Dynamic vs. static linking
Programs can be either dynamically linked or statically linked. A dynamically linked program consists of a main executable and some shared libraries. The shared libraries are combined with the main executable when it is run, which allows the program to use code from the libraries. On the other hand, a statically linked program combines all the libraries into the program at build time.
The advantages of dynamic linking are:
- Code duplication is avoided by separating the compiled code. This saves disk space and memory.
- Libraries can be updated without relinking everything that uses them.
- The main program can dynamically load libraries to use them for plugins.
However, dynamic linking also has problems. It causes an issue known by various names including, on Windows, “DLL Hell,” in which different applications require different versions of the same library. The result is that at least one of them breaks because it doesn’t have the library version it needs. The common solution to this problem nowadays is to create a system that transparently stores copies of different specific versions of libraries as needed, such as .NET’s Global Assembly Cache. This unfortunately neutralizes some of the advantages of dynamic linking, because it consumes lots of extra disk and memory space and prevents central updating without relinking.
Dynamic linking also slows down program startup time because the operating system has to locate the libraries and link them. If they are not already in memory, they also have to be loaded. It further causes slowdowns at runtime, though much smaller, because calls to library functions have to go through a jump table.

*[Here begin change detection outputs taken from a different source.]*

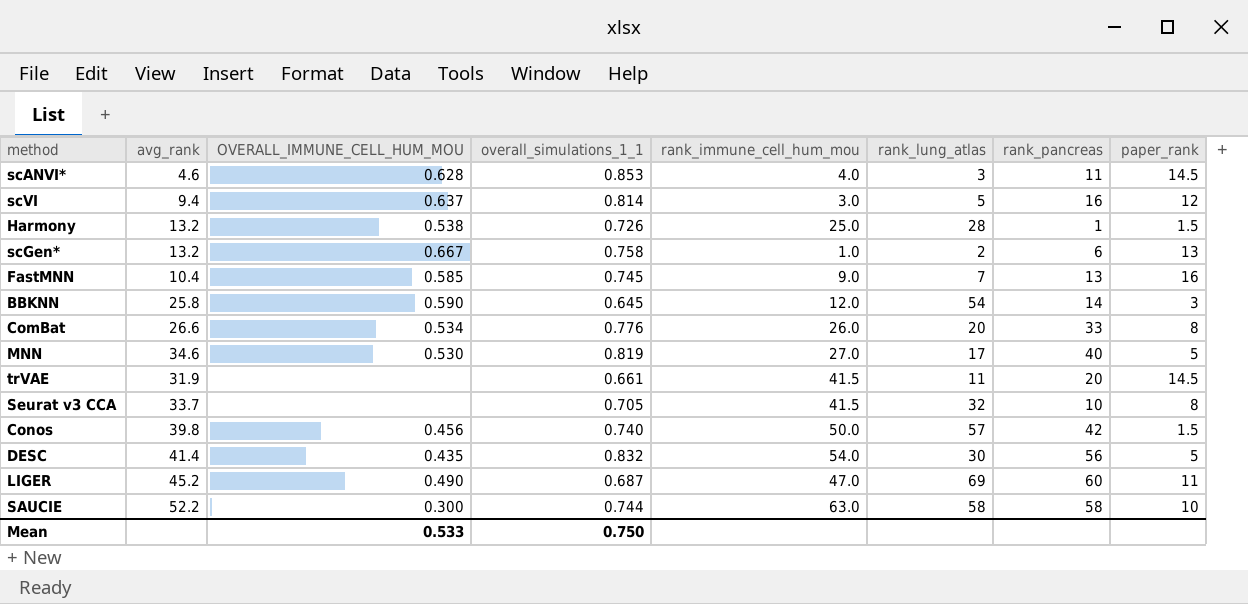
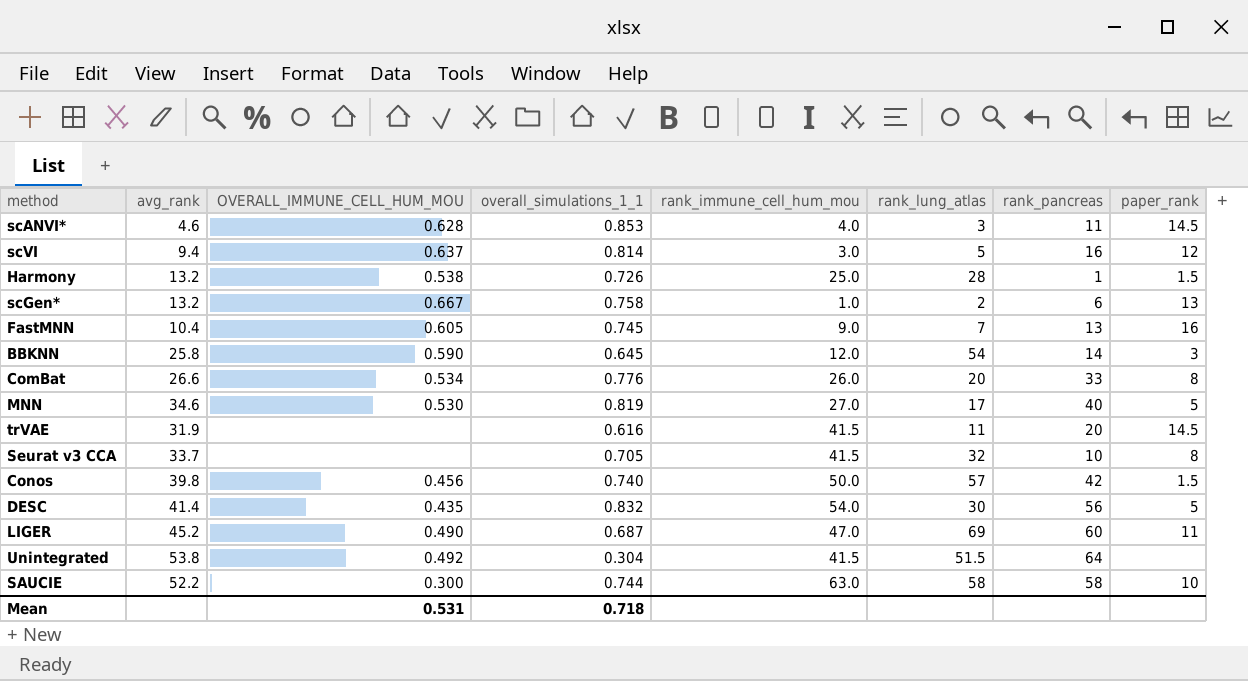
FastMNN | OVERALL_IMMUNE_CELL_HUM_MOU: 0.585 -> 0.605
trVAE | overall_simulations_1_1: 0.661 -> 0.616
row Unintegrated: none -> 53.8 | 0.492 | 0.304 | 41.5 | 51.5 | 64 | none
Mean | OVERALL_IMMUNE_CELL_HUM_MOU: 0.533 -> 0.531
Mean | overall_simulations_1_1: 0.750 -> 0.718

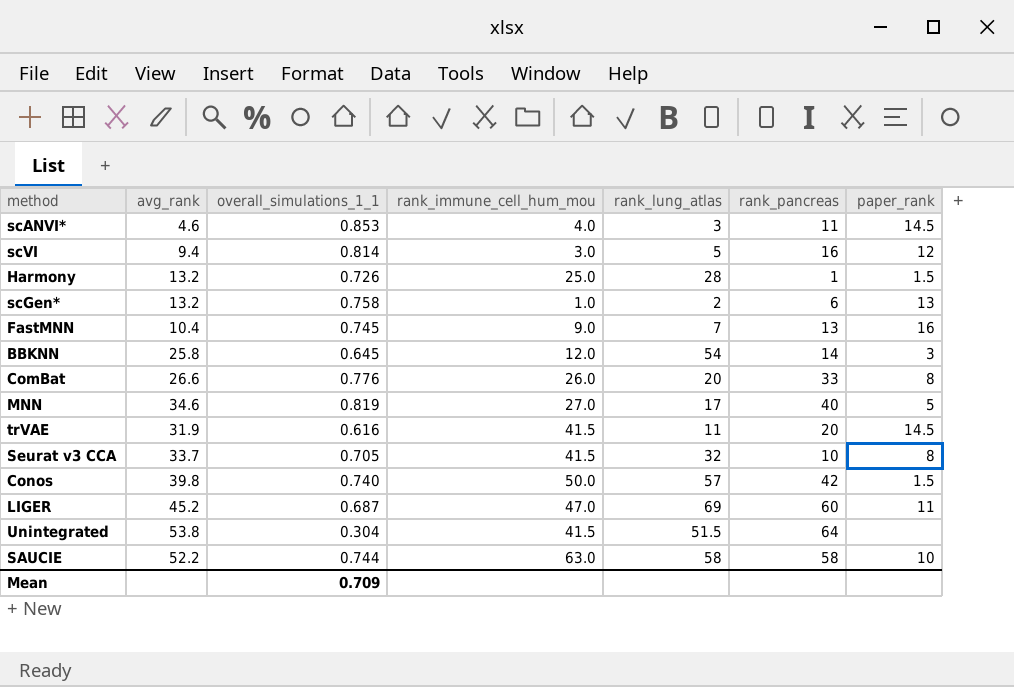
column OVERALL_IMMUNE_CELL_HUM_MOU | position: 3 -> none
row DESC: 41.4 | 0.435 | 0.832 | 54.0 | 30 | 56 | 5 -> none
Mean | overall_simulations_1_1: 0.718 -> 0.709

In my opinion, the solution to all of these problems is simple: static linking. If all programs are statically-linked, they all have whatever version of their libraries they require built in, so problems cannot be caused by different library versions. In addition, they avoid the start time and runtime slowdowns because the linker can insert regular jump instructions and avoid the indirection and table-building needed with dynamic linking.

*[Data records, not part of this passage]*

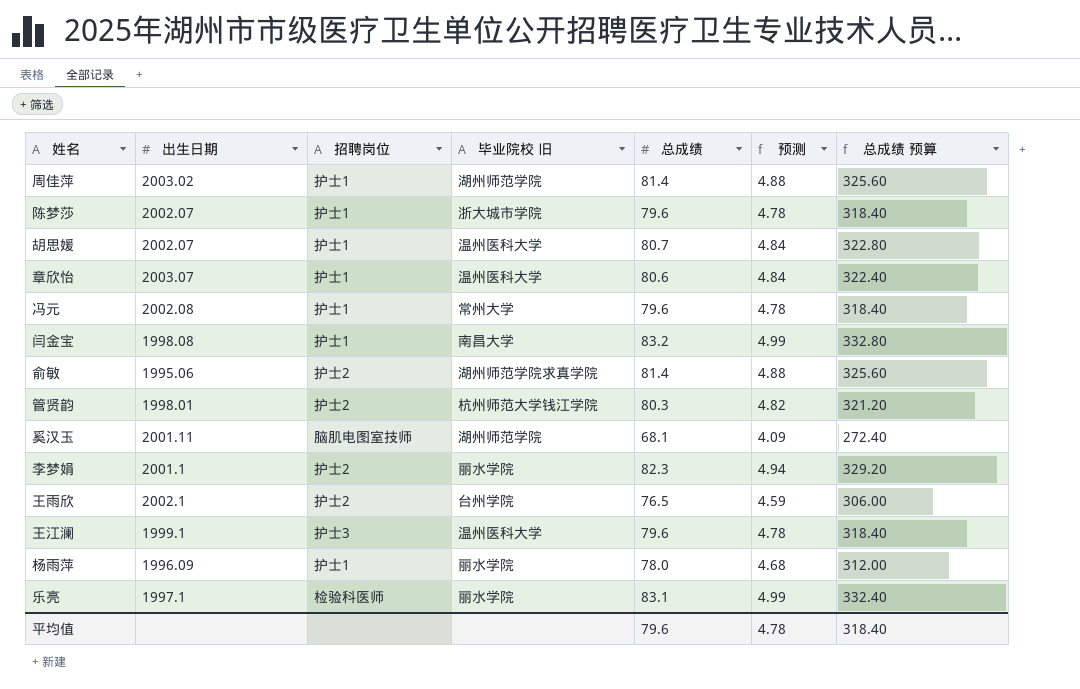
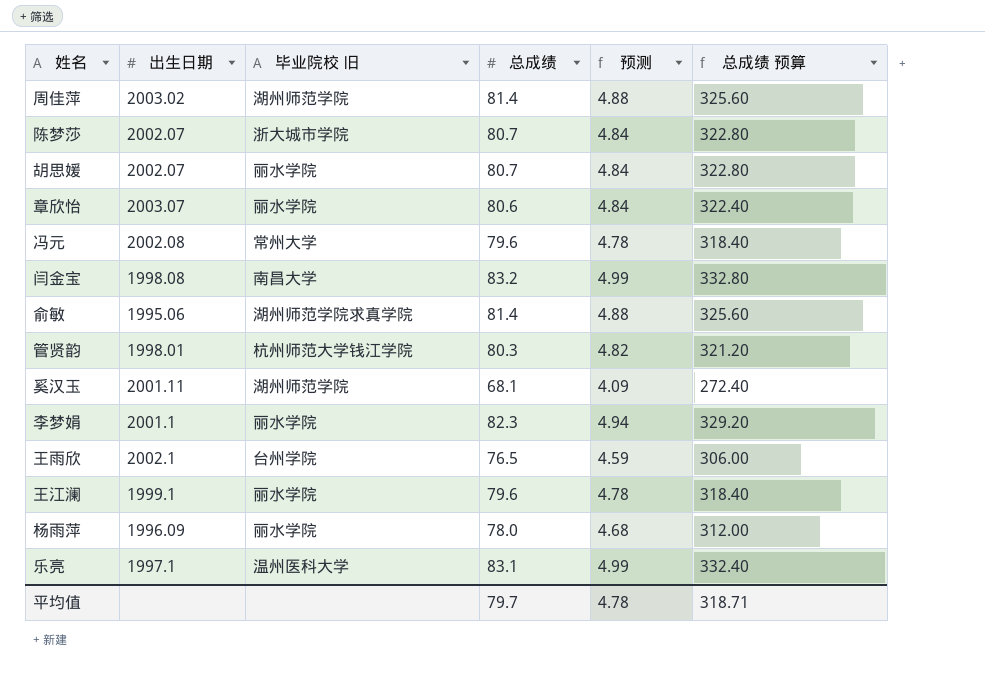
column 招聘岗位 | position: 3 -> none
陈梦莎 | 总成绩: 79.6 -> 80.7
陈梦莎 | 预测: 4.78 -> 4.84
陈梦莎 | 总成绩 预算: 318.40 -> 322.80
胡思媛 | 毕业院校 旧: 温州医科大学 -> 丽水学院
章欣怡 | 毕业院校 旧: 温州医科大学 -> 丽水学院
王江澜 | 毕业院校 旧: 温州医科大学 -> 丽水学院
乐亮 | 毕业院校 旧: 丽水学院 -> 温州医科大学
平均值 | 总成绩: 79.6 -> 79.7
平均值 | 总成绩 预算: 318.40 -> 318.71

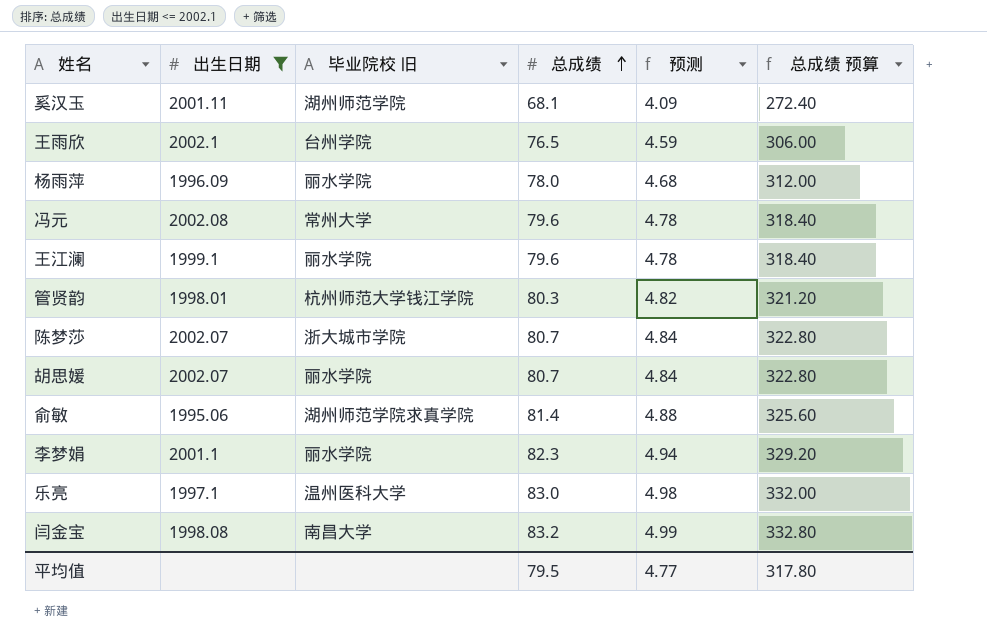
filter: none -> 出生日期 <= 2002.1
row order: none -> 总成绩 ascending
乐亮 | 总成绩: 83.1 -> 83.0
乐亮 | 预测: 4.99 -> 4.98
乐亮 | 总成绩 预算: 332.40 -> 332.00
平均值 | 总成绩: 79.7 -> 79.5
平均值 | 预测: 4.78 -> 4.77
平均值 | 总成绩 预算: 318.71 -> 317.80

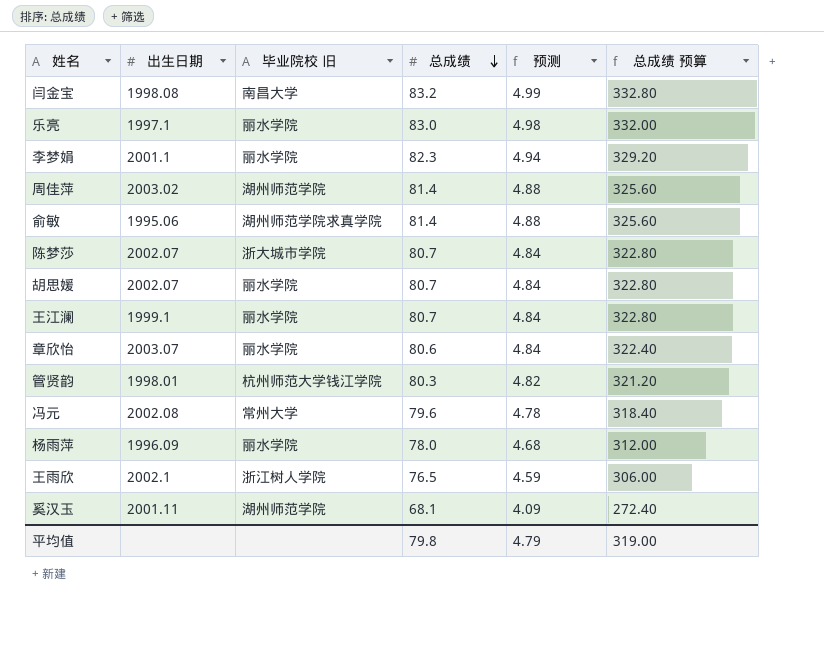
filter: 出生日期 <= 2002.1 -> none
row order: 总成绩 ascending -> 总成绩 descending
乐亮 | 毕业院校 旧: 温州医科大学 -> 丽水学院
王江澜 | 总成绩: 79.6 -> 80.7
王江澜 | 预测: 4.78 -> 4.84
王江澜 | 总成绩 预算: 318.40 -> 322.80
王雨欣 | 毕业院校 旧: 台州学院 -> 浙江树人学院
平均值 | 总成绩: 79.5 -> 79.8
平均值 | 预测: 4.77 -> 4.79
平均值 | 总成绩 预算: 317.80 -> 319.00

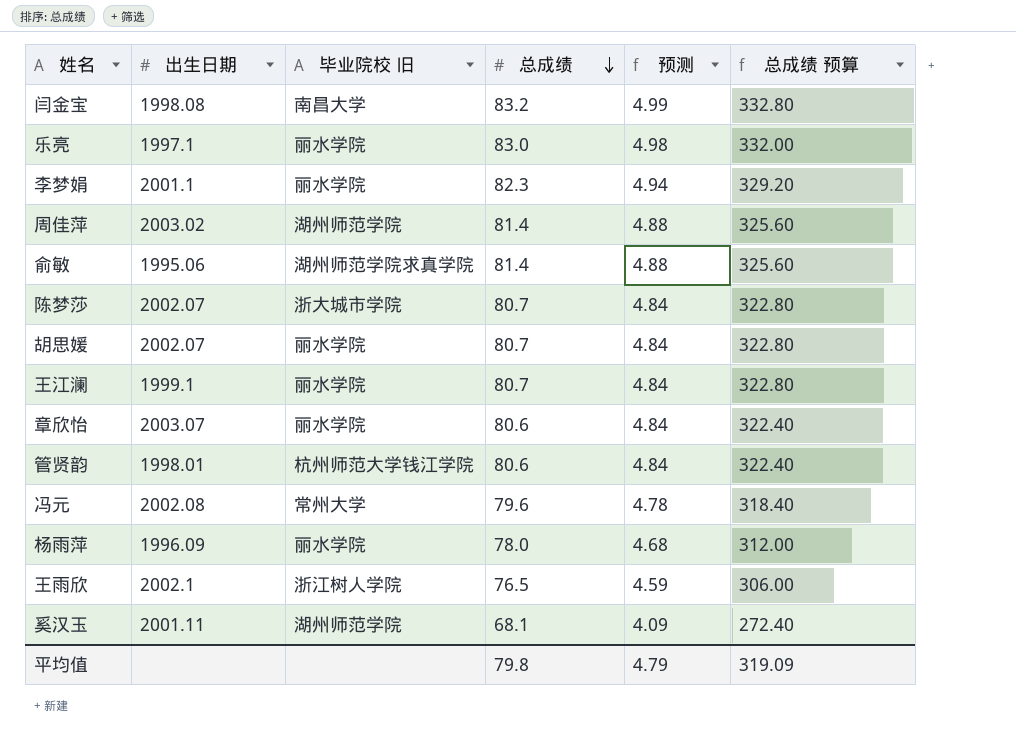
管贤韵 | 总成绩: 80.3 -> 80.6
管贤韵 | 预测: 4.82 -> 4.84
管贤韵 | 总成绩 预算: 321.20 -> 322.40
平均值 | 总成绩 预算: 319.00 -> 319.09

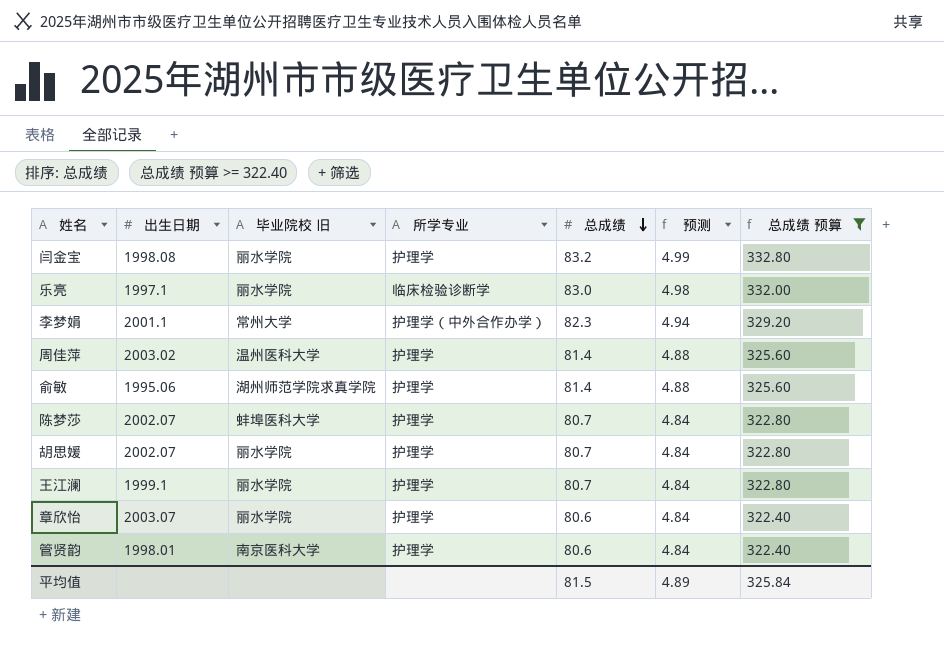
filter: none -> 总成绩 预算 >= 322.40
column 所学专业 | position: none -> 4
闫金宝 | 毕业院校 旧: 南昌大学 -> 丽水学院
李梦娟 | 毕业院校 旧: 丽水学院 -> 常州大学
周佳萍 | 毕业院校 旧: 湖州师范学院 -> 温州医科大学
陈梦莎 | 毕业院校 旧: 浙大城市学院 -> 蚌埠医科大学
管贤韵 | 毕业院校 旧: 杭州师范大学钱江学院 -> 南京医科大学
平均值 | 总成绩: 79.8 -> 81.5
平均值 | 预测: 4.79 -> 4.89
平均值 | 总成绩 预算: 319.09 -> 325.84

The problems dynamic linking were originally designed to solve are no longer as relevent; we have far more disk space and memory available, so smaller executables are less of a concern. Solving the DLL Hell problem already hurts disk and memory usage, so using static linking causes less of a problem than it seems. Static linking is also simpler, requiring less OS code and toolchain elements.
In conclusion, while dynamic linking provides some benefits, many of them are canceled out by problems dealing with different versions, and dynamic linking creates performance issues and complexity. All of this could be solved by moving to static linking for all purposes except plugins.